Front-end code change data
⟨

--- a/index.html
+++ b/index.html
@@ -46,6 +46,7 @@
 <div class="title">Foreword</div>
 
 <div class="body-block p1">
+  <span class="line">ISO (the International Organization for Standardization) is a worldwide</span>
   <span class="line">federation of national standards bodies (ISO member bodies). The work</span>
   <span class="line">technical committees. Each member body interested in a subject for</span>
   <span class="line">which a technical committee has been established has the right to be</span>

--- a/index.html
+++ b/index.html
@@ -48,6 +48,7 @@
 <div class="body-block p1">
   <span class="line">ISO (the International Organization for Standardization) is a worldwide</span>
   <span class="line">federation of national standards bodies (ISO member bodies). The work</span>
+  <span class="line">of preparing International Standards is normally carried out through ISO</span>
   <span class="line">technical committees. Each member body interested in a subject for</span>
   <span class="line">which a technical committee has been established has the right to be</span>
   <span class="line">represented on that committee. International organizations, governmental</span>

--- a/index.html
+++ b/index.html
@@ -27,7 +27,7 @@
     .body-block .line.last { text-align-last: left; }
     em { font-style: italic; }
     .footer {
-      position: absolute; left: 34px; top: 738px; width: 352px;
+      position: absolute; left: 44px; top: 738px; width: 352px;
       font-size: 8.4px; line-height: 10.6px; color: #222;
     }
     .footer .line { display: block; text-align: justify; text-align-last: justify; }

⟩

#### TASK PROMPT:
Copy out all lines above that include the string "worldwide".

#### SOLUTION TO THIS TASK:
+  <span class="line">ISO (the International Organization for Standardization) is a worldwide</span>
   <span class="line">ISO (the International Organization for Standardization) is a worldwide</span>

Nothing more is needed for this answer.